On 2016-12-30 12:56 PM, Stephen Scott wrote:
NOT "unintentional"

-S


On 2016-12-30 11:37, Brooks Harris wrote:

This is the interpretation used in the new SMPTE (Society of Motion Pictures and Television Engineers) ST 2059-2 and ST 2059-1 standards for synchronization over network systems. It is based on IEEE 1588/PTP. It states:

---------------
6 SMPTE Epoch and Signal Alignment
The SMPTE Epoch shall be 1970-01-01T00:00:00TAI, which is the same as the PTP Epoch specified in IEEE
Standard 1588-2008.

Note: The SMPTE Epoch is 63072010 seconds before 1972-01-01T00:00:00Z (UTC).
---------------

In SMPTE standards parlance the first sentence is normative, but the "Note" is informative. The intention of the note is to inform implementers that the intention for SMPTE purposes is to interpret the "PTP Epoch" as integral seconds before 1972-01-01T00:00:00Z (UTC).

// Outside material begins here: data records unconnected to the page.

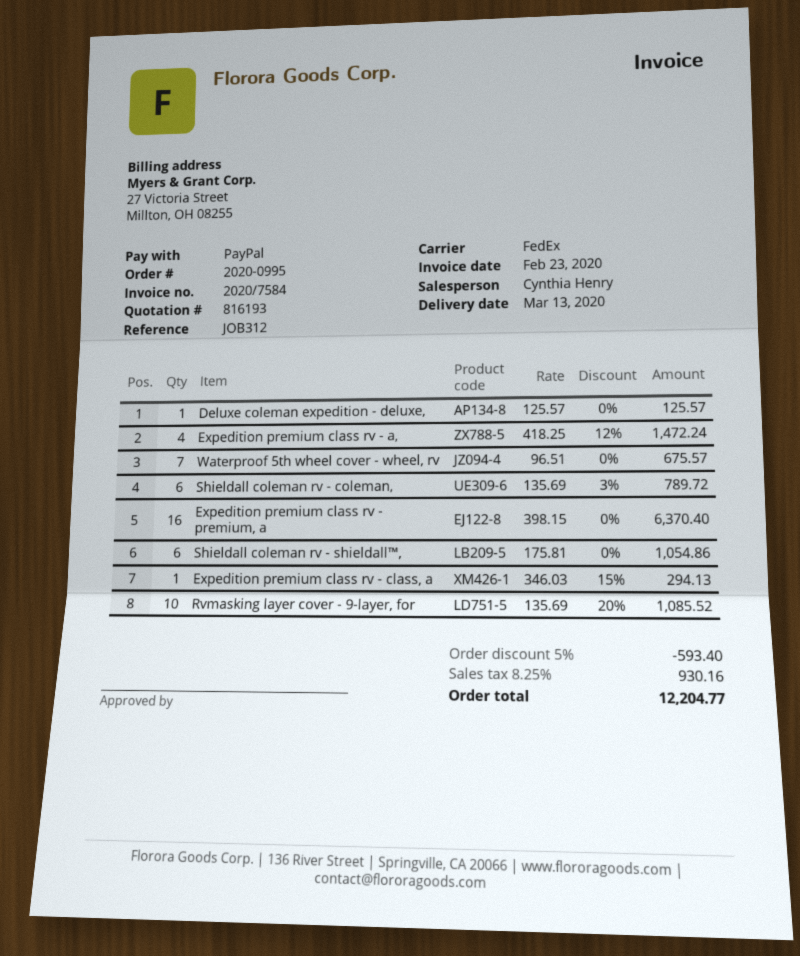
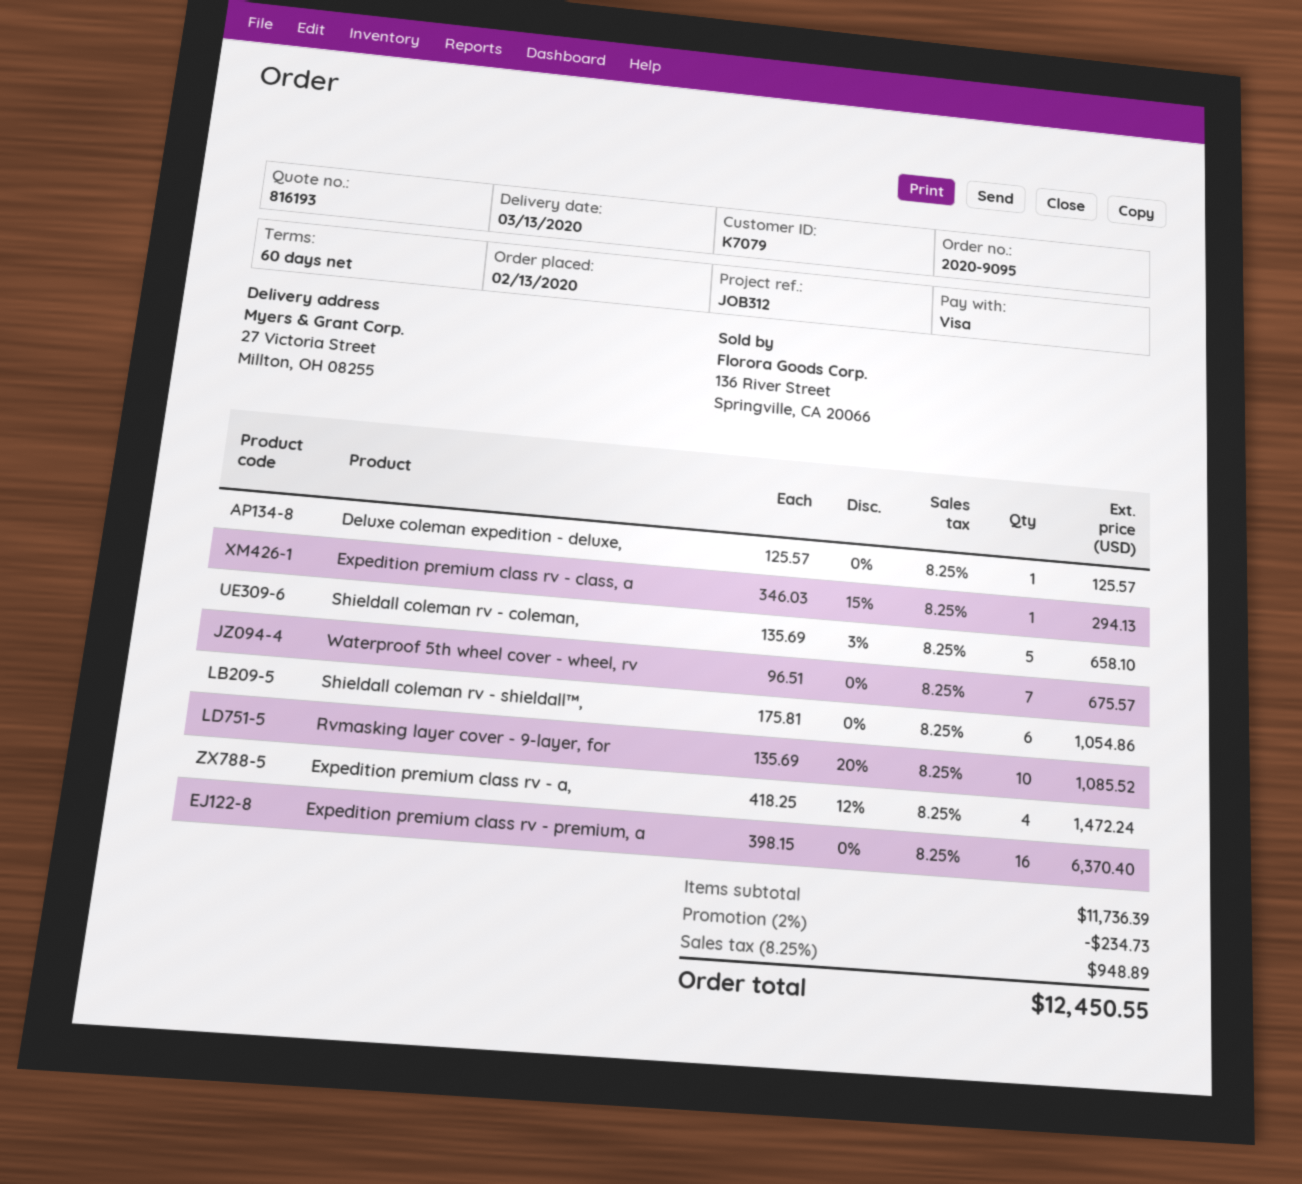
order number: 2020-0995 -> 2020-9095
payment method: PayPal -> Visa
Shieldall coleman rv - coleman,: 6 x 135.69 - 3% = 789.72 -> 5 x 135.69 - 3% = 658.10
discount: 5% = 593.40 -> 2% = 234.73
tax: 8.25% = 930.16 -> 8.25% = 948.89
total: 12204.77 -> 12450.55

Unfortunately, and probably unintentionally, the text leaves some ambiguity because the IEEE 1588/PTP states - "... which is 31 December 1969 23:59:51.999918 UTC" while the SMPTE "note" says, and the intention is it be, 1969-12-31T23:59:50 (UTC).
Having been a prime instigator of that note, it was very deliberate and not unintentional. It says nothing about UTC prior to 1972. It makes clear the relationship between TAI and UTC at 1972-01-01T00:00:00 (UTC) so that the reader is not misled by the ambiguity prior to that date that might be caused by statements in IEEE 1588-2008.
-S

Right,. I was there. The intentional point is implementers should treat "The SMPTE Epoch" as "63072010 seconds before 1972-01-01T00:00:00Z (UTC)." Unfortunately its a non-normative clause, and that's the best we could do at the time. My point in general is that its better to discard, or ignore, the historical "rubber band era" values.
-Brooks

Having been involved in these discussions I know the intention is the latter. The words in a standard matter.

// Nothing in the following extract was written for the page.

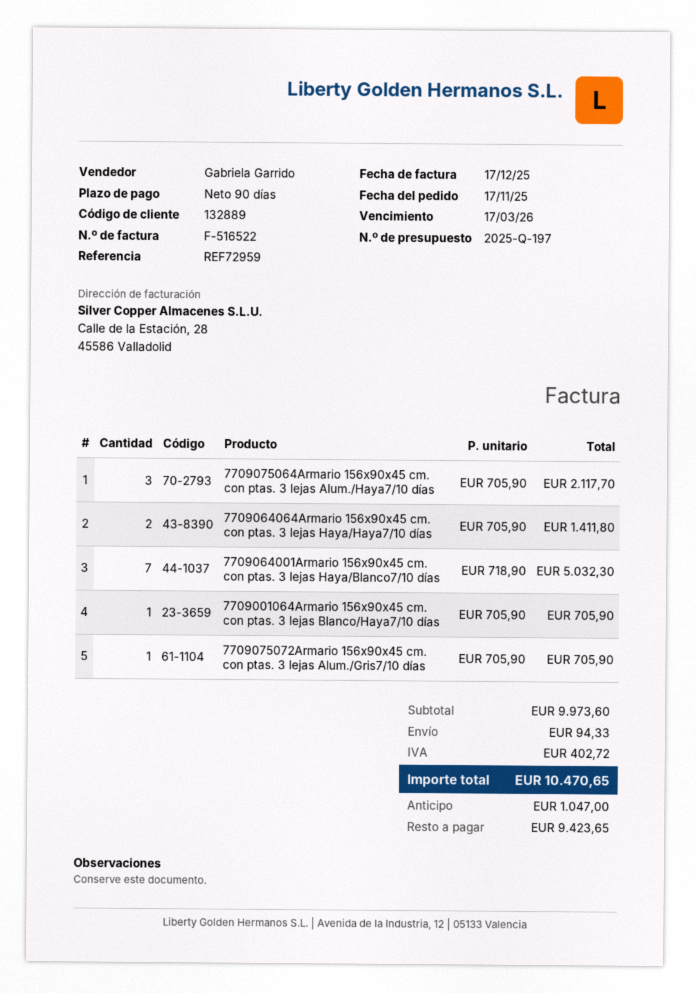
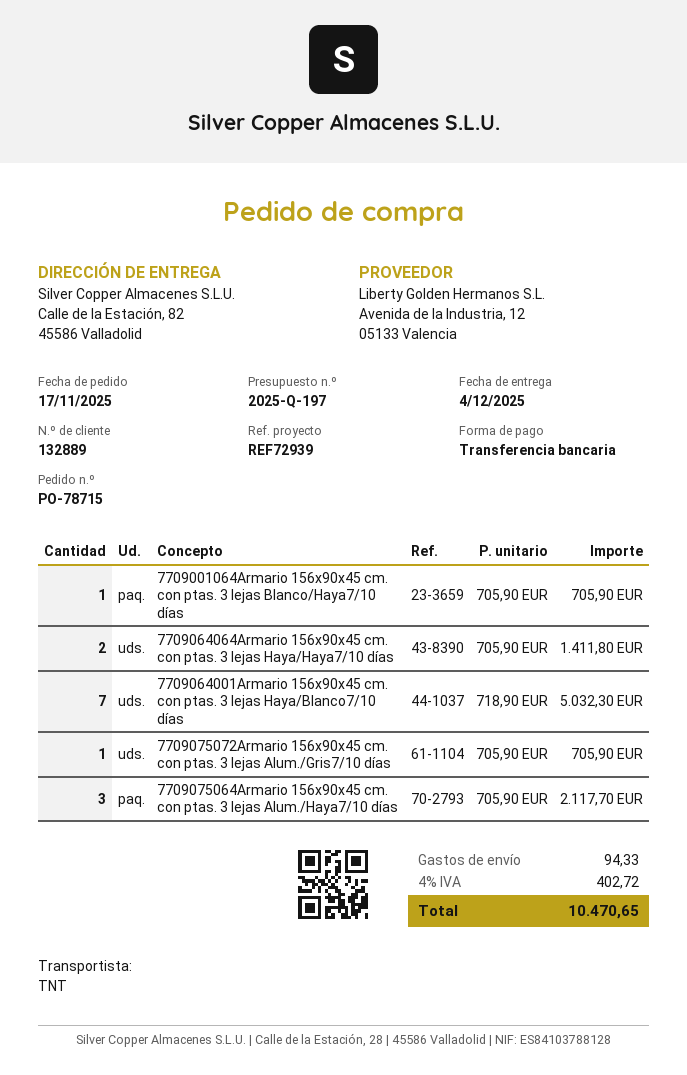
reference: REF72959 -> REF72939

One thing for sure - if we can't agree what a particular timescale's origin, or "epoch", means and its exact relationship to 1972-01-01 00:00:10 (TAI) = 1972-01-01T00:00:00 (UTC) and we don't implement them consistently, there won't be interoperability no matter how exacting all the other details of the counting schemes may be.